Data for processing START

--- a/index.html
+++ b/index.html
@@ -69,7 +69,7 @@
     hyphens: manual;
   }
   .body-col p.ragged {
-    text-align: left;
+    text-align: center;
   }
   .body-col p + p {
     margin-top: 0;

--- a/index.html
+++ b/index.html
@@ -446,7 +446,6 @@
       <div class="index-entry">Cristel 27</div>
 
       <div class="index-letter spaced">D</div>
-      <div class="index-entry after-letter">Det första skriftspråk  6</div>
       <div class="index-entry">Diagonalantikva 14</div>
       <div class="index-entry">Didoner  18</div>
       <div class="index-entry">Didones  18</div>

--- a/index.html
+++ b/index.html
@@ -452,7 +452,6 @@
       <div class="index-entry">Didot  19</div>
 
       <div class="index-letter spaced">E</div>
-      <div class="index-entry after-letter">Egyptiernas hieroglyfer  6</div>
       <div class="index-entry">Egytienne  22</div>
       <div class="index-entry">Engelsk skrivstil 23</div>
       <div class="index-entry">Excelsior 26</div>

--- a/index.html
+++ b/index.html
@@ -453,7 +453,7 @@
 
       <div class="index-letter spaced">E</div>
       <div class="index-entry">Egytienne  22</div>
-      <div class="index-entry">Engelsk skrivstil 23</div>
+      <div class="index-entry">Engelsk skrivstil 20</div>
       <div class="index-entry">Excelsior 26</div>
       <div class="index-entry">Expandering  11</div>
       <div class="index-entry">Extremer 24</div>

Data for processing END
Data for processing START

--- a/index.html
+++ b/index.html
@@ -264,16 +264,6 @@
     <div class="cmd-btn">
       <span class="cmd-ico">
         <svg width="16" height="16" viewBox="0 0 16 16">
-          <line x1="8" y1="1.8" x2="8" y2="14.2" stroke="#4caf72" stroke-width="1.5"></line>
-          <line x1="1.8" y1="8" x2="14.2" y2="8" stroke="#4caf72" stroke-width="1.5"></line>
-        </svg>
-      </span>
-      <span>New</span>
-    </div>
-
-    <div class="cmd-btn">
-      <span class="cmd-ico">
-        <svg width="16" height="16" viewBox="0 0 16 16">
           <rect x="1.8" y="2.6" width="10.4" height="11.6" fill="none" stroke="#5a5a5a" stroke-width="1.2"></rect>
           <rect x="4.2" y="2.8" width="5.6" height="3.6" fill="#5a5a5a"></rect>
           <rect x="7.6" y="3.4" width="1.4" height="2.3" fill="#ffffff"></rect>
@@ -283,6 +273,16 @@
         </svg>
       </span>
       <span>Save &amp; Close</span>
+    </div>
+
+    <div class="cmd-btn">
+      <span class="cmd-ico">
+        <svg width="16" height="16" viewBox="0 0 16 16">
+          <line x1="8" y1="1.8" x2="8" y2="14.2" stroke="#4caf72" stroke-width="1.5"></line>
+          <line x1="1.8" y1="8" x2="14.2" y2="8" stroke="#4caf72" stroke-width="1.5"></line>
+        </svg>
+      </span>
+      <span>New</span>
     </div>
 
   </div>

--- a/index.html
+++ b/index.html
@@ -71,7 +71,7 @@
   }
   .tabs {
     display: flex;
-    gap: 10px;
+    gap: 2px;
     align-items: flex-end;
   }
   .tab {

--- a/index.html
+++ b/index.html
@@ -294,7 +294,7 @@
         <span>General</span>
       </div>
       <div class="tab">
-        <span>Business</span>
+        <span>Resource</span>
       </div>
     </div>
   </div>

Data for processing END
Data for processing START

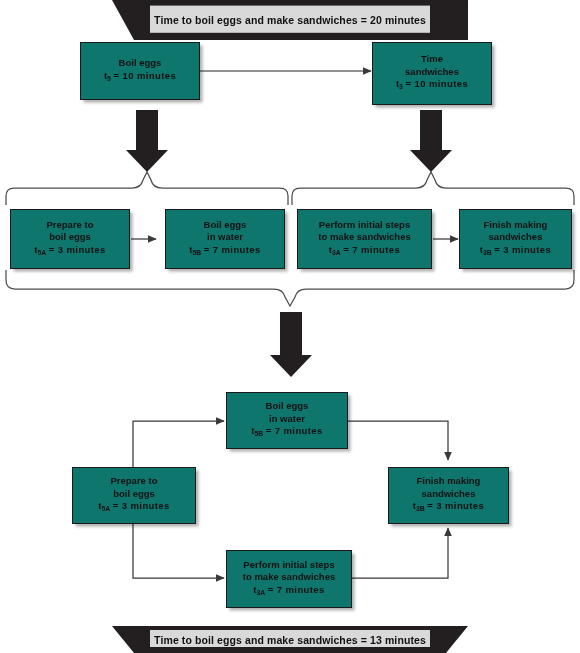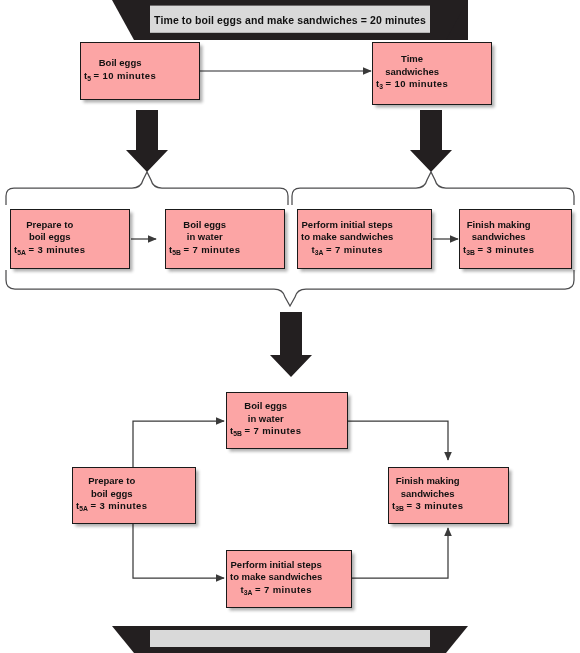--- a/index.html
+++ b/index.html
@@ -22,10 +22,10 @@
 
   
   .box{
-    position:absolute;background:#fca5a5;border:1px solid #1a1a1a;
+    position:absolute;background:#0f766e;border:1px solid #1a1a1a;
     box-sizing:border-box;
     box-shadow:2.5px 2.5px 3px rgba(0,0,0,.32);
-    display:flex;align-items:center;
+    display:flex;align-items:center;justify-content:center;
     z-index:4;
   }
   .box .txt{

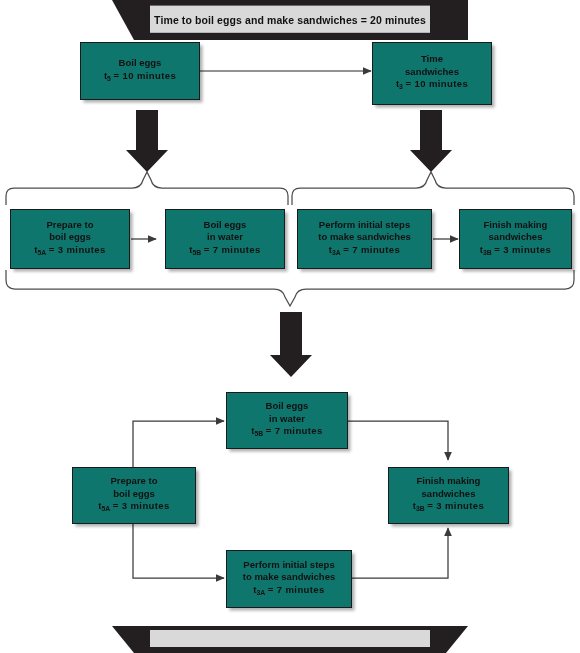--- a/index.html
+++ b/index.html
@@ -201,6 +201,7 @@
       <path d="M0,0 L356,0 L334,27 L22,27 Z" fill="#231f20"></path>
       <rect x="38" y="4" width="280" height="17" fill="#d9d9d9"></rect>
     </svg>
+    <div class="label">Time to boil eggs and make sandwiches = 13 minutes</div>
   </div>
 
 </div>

Data for processing END

Among the lines of these entries, find those that contain "Engelsk". Give their number and nothing else.

3